With all this in mind, I started writing random LiveJournal posts some years ago about all things political – how our Australian federal system works, what goes on in the chambers and what influences policy and law-making. I wanted to do what I could to make politics accessible to all of us. These posts have grown into a concerted effort to record, interpret and analyse everything from debates to policy announcements to polls, and so I finally decided to turn these observations into a dedicated politics blog. And so …

Welcome to The Conscience Vote.

I can’t promise to be completely objective – I rather suspect I’d have to be some kind of Zen saint to do that. What I can say is that no one gets a free pass here. Every policy, every party statement, every bill that I examine will get the same treatment.

I hope you’ll come along for the ride with me.

10 Responses to About

  1. patriciawa says:

    Thank you, John Ward. I agree with our host that yours is a perspective many of us have no way of understanding.

    As a leftie feminist from way back I have often been inclined to complain about how women are unfairly treated by “the system.” But then I think of my four brothers who went off to National Service in the U.K. through the late forties and fifties, two of them to Korea. I often wondered about their experiences and how they managed to stay cheerful when they came home on leave. I would have been scared stiff if I’d had to see active service. They didn’t complain or talk much about it, but somehow, like you, they made the best of their experience. Your story has been very enlightening.

    I came here today via theconsciencevote’s excellent comment about freedom of speech. Here’s hoping it gets the wide attention it deserves.

    • John’s piece was wonderful, and it’s an honour to have it associated with this blog, even in such a small way.

      Welcome to The Conscience Vote, and I hope you’ll contribute to the conversations here.

  2. JenniferGJ says:

    How are you? I think the new direction Australia needs is showing itself. The attitude to our environment and our natural resources by all of those in government is wrong. We need someone who thinks deeply about issues, and writes with clarity, to address the issues and get all of us thinking and responding intelligently. Is there some way to discuss with you a new direction, via email? Mine is jennifergrant.jary@bigpond.com

  3. swoodward@pobox.com says:

    Great mind, great writing. Keep em coming.

  4. johnward says:

    I am sick and tired of Bob Menzies being turned into some kind of god, when he was most certainly not.This is a letter I wrote to my first love 50 years after my National service.

    I start this letter about National Service, by Stepping back in time before World War Two.
    On the 7 April 1939, Prime Minister Joseph Lyons suddenly died.
    On the 20 April 1939. in the House of Representatives, Page said the Country Party could not serve in a coalition government headed by Menzies.
    Page claimed this man Menzies was unfit to be Prime Minister. With World War II threatening, he claimed that Menzies was particularly unsuited to leading the nation. Page implied that Menzies was a shirker and a coward, asserting that in World War I he had resigned his Reserve University Army Officers Commission to avoid overseas service. Such a person, Page claimed, would ‘not be able to get the maximum effort out of the people in the event of war’. In the End Menzies turned out to be ‘the great conscriptor’ after publicly declaring, “my brain is too valuable to be wasted on the battle field”.

    It was with this background, in 1951, that Menzies introduced National Service to provide partially trained soldiers to send against the Russians in the Middle East or Europe as cannon fodder in the impending struggle for Europe. (See cabinet notes in the National Archives, particularly those made by the public servants in their own note books).

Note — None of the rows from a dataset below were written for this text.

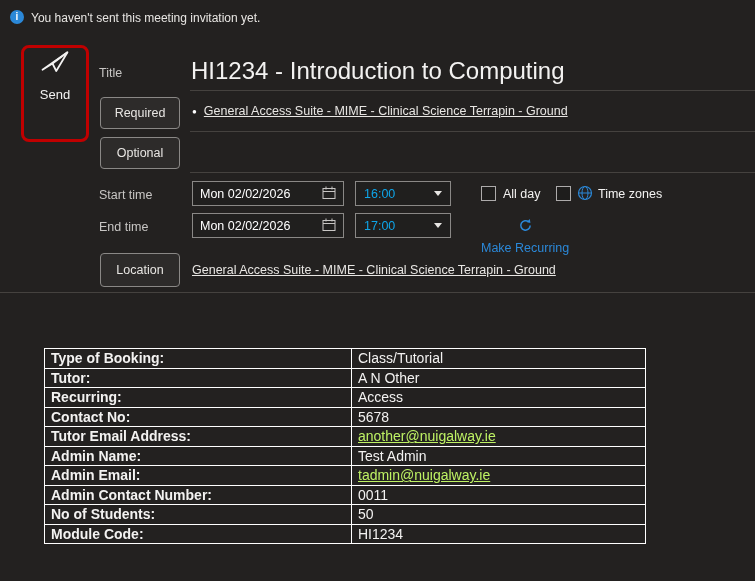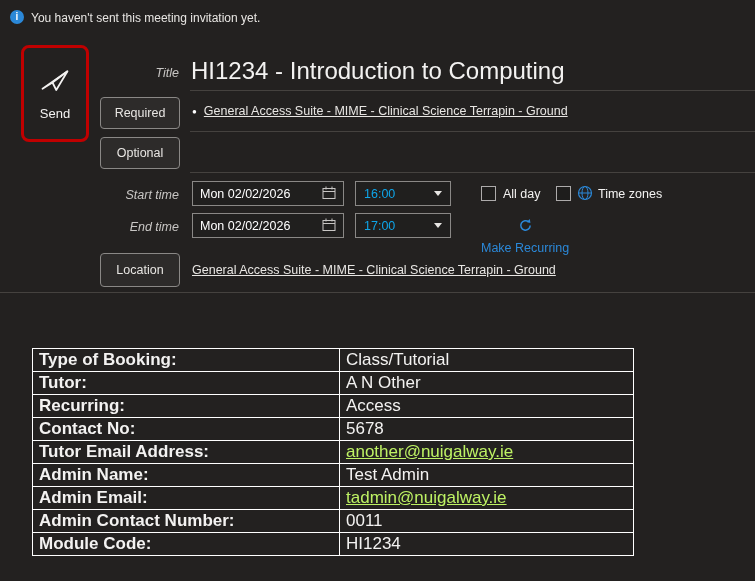"Title" .fld-label { font-style: italic -> none; text-align: right -> left }
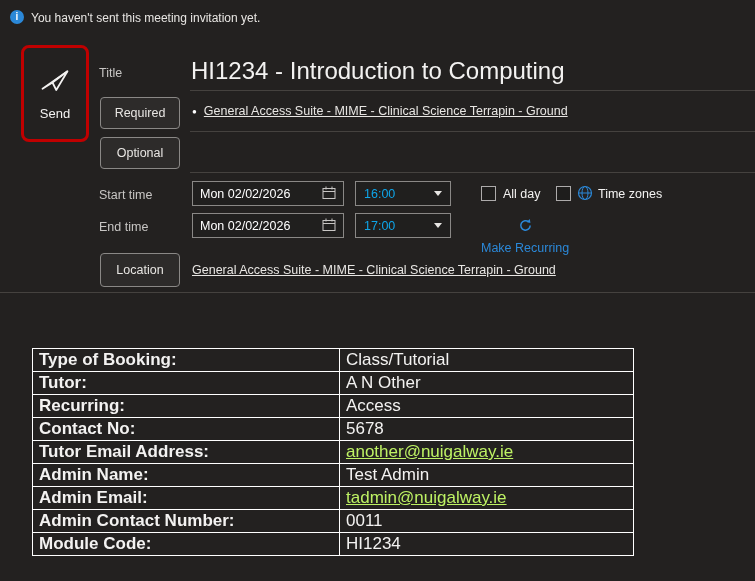"Send" .send-box { justify-content: center -> flex-start }
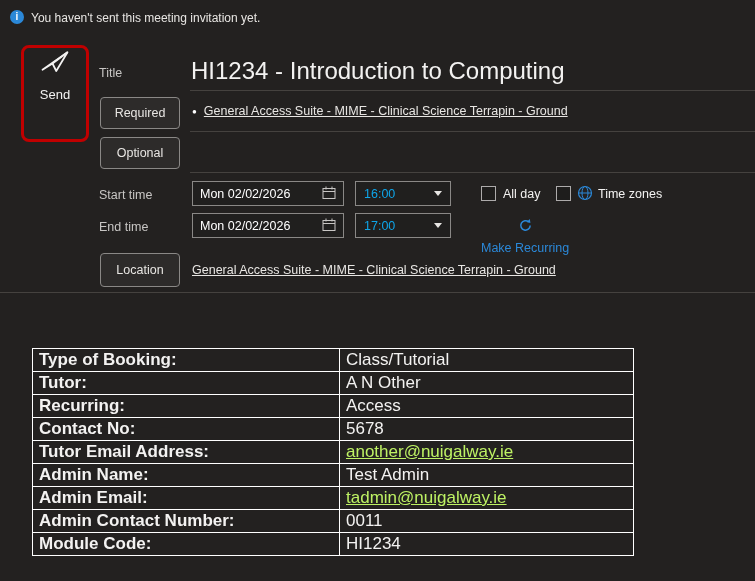"Type of Booking:" .details-table { font-size: 17px -> 14px; left: 32px -> 44px }
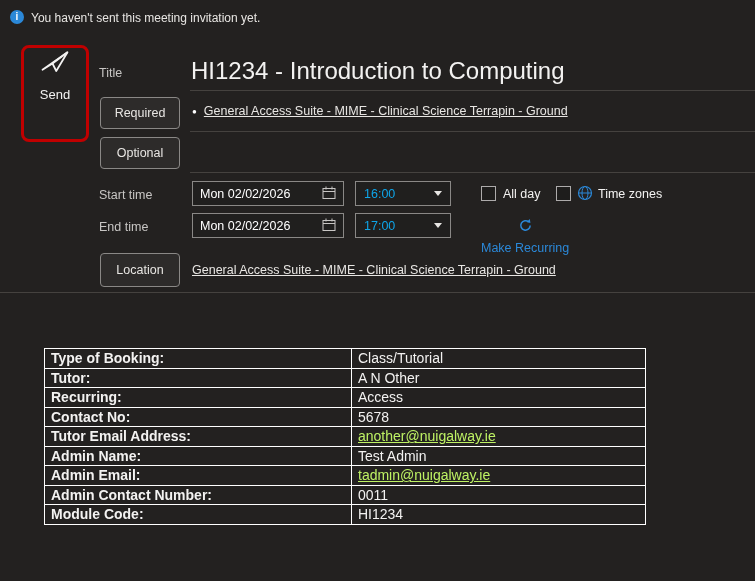"No of Students:" tr { html: none -> <tr> <td>No of Students:</td> <td>50</td> </tr> }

    Right from the start it was a sad joke. I had to keep my earnings up to send home to my mother and sisters who by this time were living in Drouin east of Melbourne.
    I managed to get a couple of deferments and around this time we had met in Crookwell and you took me home to meet your mum.
    Who by the way, was very generous with me and welcoming . She got the message through that as a good catholic boy, I should make a commitment to respect her hospitality and ensure your girlhood transition to womanhood was protected by my respecting both of our virginities till after marriage.
    I kept my promise. Some times I thought I might go cross-eyed. However, as you know I turned out to be a good little Catholic.

    During the time from leaving school at 14 till I was swept up in Menzies Nasho system I was learning to be a Wool classer and spent most of my time in shearing teams around Merriwa and New England, out at Booligal and Hay on the western plains and then back to Crookwell in what was known as a ‘Run’.
    Most of that time working as a shed hand I earned adult wages plus my keep. This meant almost all my money went home to Mum, Rhonda and Joy. So the girls had a rented house in Gippsland and were able to go to study at school in peace for the first time in their lives. We having fled Sydney to escape my violent, bomb happy, drunken father and the prospect of my killing him as he attacked my mum. I had knocked him unconscious many times with beer bottles or lumps of wood to the back of his head.
    The war stole my childhood and then my adolescence due to his bloody PTSD.
    I felt very much that it was my duty to see my family through these hard times till mum got her health back. I literally was the bread winner from 15 years of age on. So when conscription finally caught up with me in 1954, our income dropped through the floor.


    I found myself climbing aboard a train leaving Warragul heading for an army camp just outside of Seymour, north of Melbourne, called Puckapunyal. An aboriginal name meaning “Valley of the Winds”.
    Like almost every soldier before me, I found the army had a specially focused talent finding the hottest, dustiest coldest, muddiest, and most windy and flyblown places across Australia to build a training establishment.
    By the time we pulled into the siding at Seymour many other young blokes are getting off trains and being assembled by soldiers in slouch hats with chin straps and red faces, stamping around bawling out orders that seemed to add to the confusion. We are soon very hot and dusty by now in the February sun.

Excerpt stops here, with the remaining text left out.